Most birds, when you release them into the wild, take off like rockets. Owls at night, hawks and songbirds by the day — all the same. 

Not this young red-tailed hawk. Yes, he came straight up out the box, brushing my face, but then he landed nearby. It's like it took a moment for him to realize there was nothing above him but the clear blue sky of southern Colorado's Wet Mountain Valley.

Another volunteer wildlife transporter had brought him to the Raptor Center early this summer. He had only minor problems, recovered successfully, and had been exercising in the big flight cage (a.k.a. flight barn), which is about two stories tall and . . . barn-sized.

Now he stood in the grass for a few seconds, then bounced up, caught the wind, and swung out in a low circle (the "line-control model airplane moment"), gained more altitude, circled past our Jeep and a county Road & Bridge truck (hawk life includes vehicles), and went where I knew he would go.

That was a large, mostly leafless cottonwood by a creek. He is only a dot in the video at the point, but when M. and I drove away, there he was, perched on one of the highest branches

I like to think that he was building a new mental map: mountains, creek, lake, forest farther away. Was he already scanning rodents with his 8-powered eyes?

October 02, 2024

Pot Creek: The Ruins of the Interpretation of the Ruins

Back in 2017, a columnist for the Taos News wrote about Pot Creek, the area's "best-kept secret archaeological site." It was not until earlier this summer, a mere seven years later, that I thought to check that out.

I had seen the entrance signage many times,  but I did not know that "For 25 years or so this little gem has been closed to visitors. But while still officially closed, the Forest Service turns a blind eye to eager curiosity seekers." (Yes, grammarians, that is a "dangling modifier." Evidently no one edited "Backpackerbill.") 

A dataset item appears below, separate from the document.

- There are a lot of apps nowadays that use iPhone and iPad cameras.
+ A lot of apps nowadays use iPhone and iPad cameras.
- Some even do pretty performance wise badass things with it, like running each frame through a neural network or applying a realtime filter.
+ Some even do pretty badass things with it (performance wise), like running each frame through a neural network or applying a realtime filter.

This is a site that was re-discovered by Luria Vickery in the early 1970s while doing work on an advanced degree in archaeology. In 1992 a Forest Service team, under the cultural guidance of a Picuris Pueblo representative Richard Mermejo, and a representative of Taos Pueblo, spent a considerable sum shoring up the remains of an ancient Pot Creek pueblo dwelling and kiva, making it available to the public.

It included a dozen interpretive signs spaced out along a hardened pathway with benches for contemplation at rest stops. The signs and benches are still there in surprisingly good condition after 25 years of neglect.

Back then, the Forest Service also developed a paved parking area with rest rooms, which sadly deteriorated beyond repair. A docent lived on the site at the time, providing information and guided tours. Of course, there is none today. Since then, the site has gone into serious neglect and has been closed for the past few decades.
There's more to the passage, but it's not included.